Frequently Asked Questions

How can I work with you?
To set-up a project please review our Services page and submit the Project Request Form for one of our models that would be most appropriate for your study (i.e. primary cells, co-culture, cell lines). Once we receive the Project Request Form, we will set-up a call to discuss the details of your project. We will then provide a budget and timelines based on the study parameters.

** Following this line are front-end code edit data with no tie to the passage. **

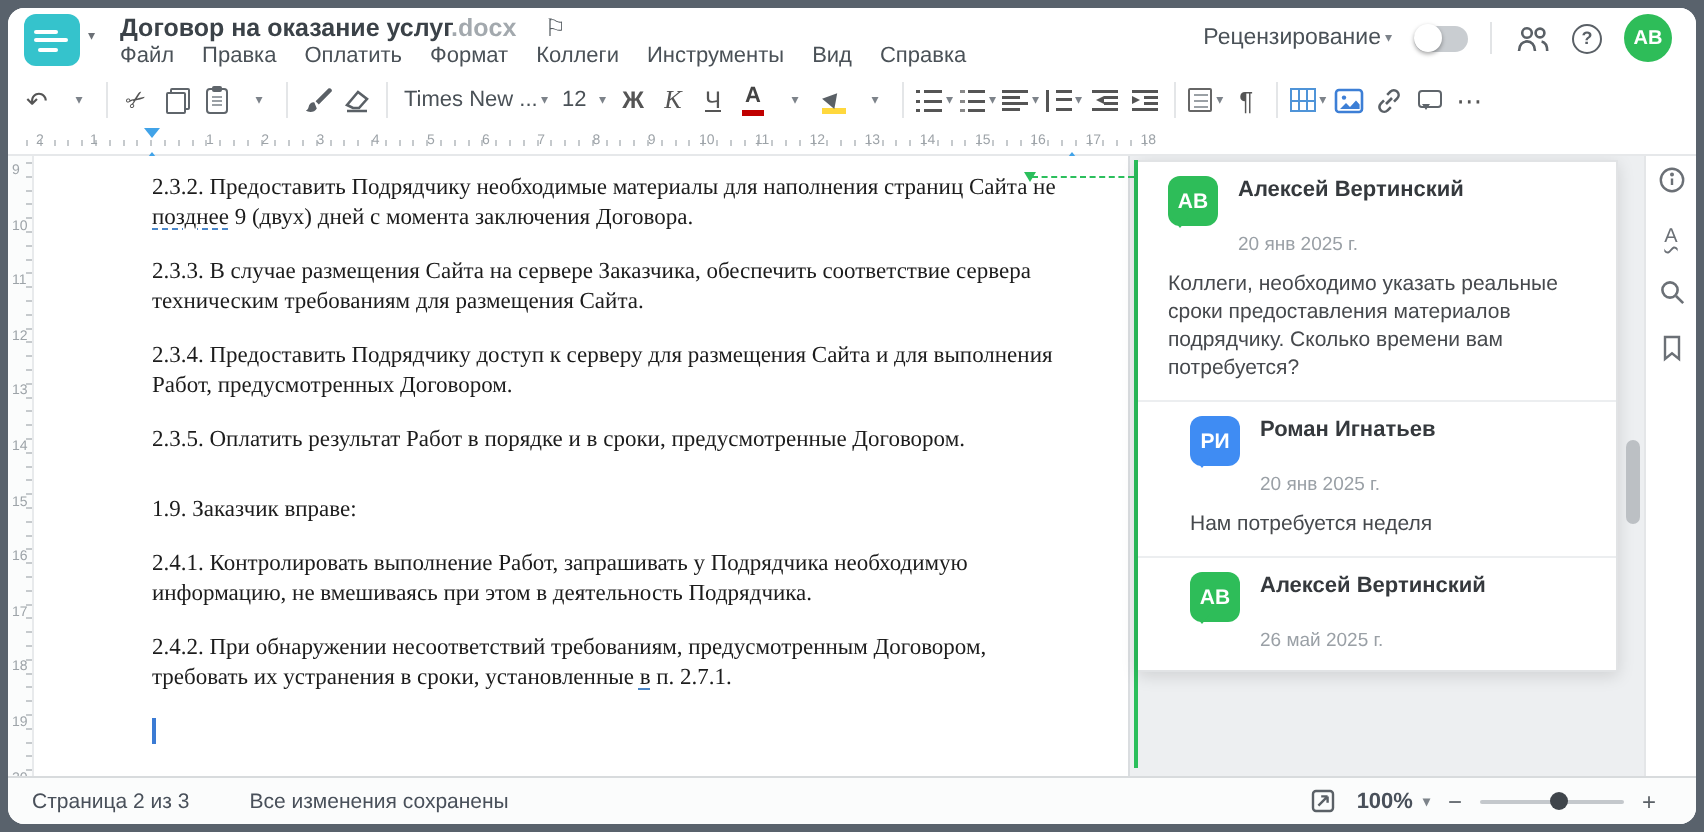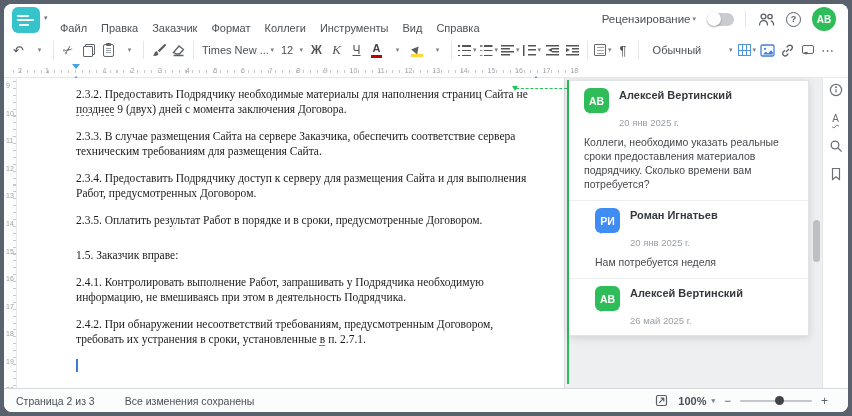"Договор на оказание услуг.docx ⚐" div.title-row { html: none -> <div> <span>Договор на оказание услуг</span><span>.docx</span><span>⚐</span> </div> }
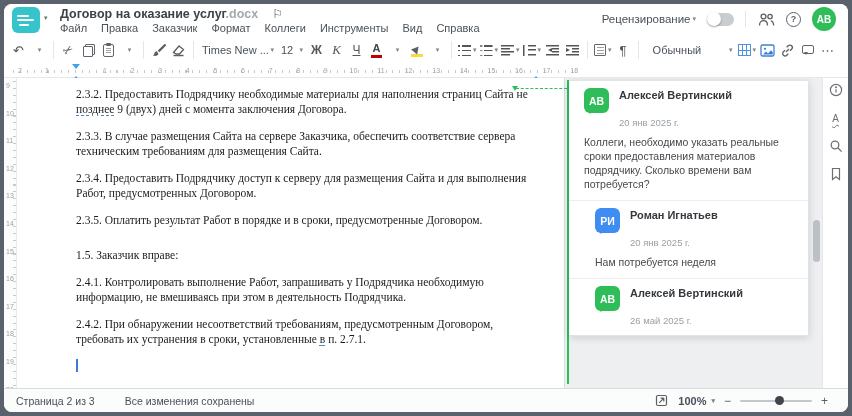"Заказчик" span.menu-item { text: Заказчик -> Оплатить }
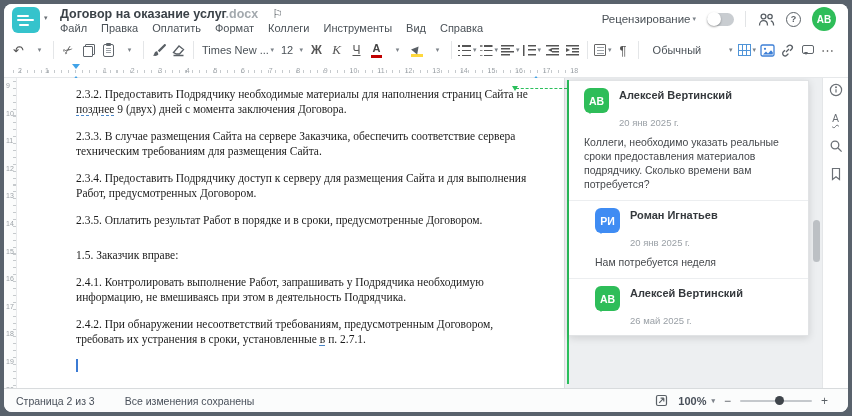"Обычный" span.combo { html: <span> <span>Обычный</span> <span>▾</span> </span> -> none }
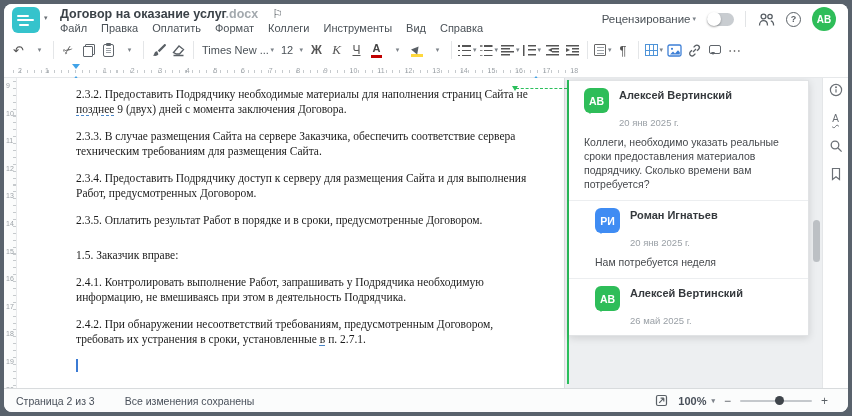"1.5. Заказчик вправе:" span { text: 1.5 -> 1.9 }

How do I place an order for your services?
Step 1: Submit one of the Project Request Forms (primary cells, co-culture, cell lines)
Step 2: Set-up a meeting/call to discuss project specifications
Step 3: Review project budget
Step 4: Submit a purchase order
Step 5: Receive project deliverables

Do you also sell products? How can I bring zPREDICTA models to our lab?
Please see the Tech Integration page for detailed information on how to bring our technology to your lab.

I don’t see the system I need. Can I request a custom model?
Absolutely. We love to work on new models and welcome such requests. All custom models are developed by a dedicated team of scientists with expertise in a specific disease or site of interest.

I would like to build a custom model. How do I proceed?
Please reach out to us with your model specifications. We will set-up a call to discuss your requirements and model specifications. If necessary, we will put a non-disclosure agreement (NDA) in place to protect any sensitive information. We will then provide you timelines and a budget for the development of your custom model. As a general guideline, a custom model will take 6-9 months to develop and validate with primary cells. You will work with a team of scientists and will receive regular progress reports for each development milestone.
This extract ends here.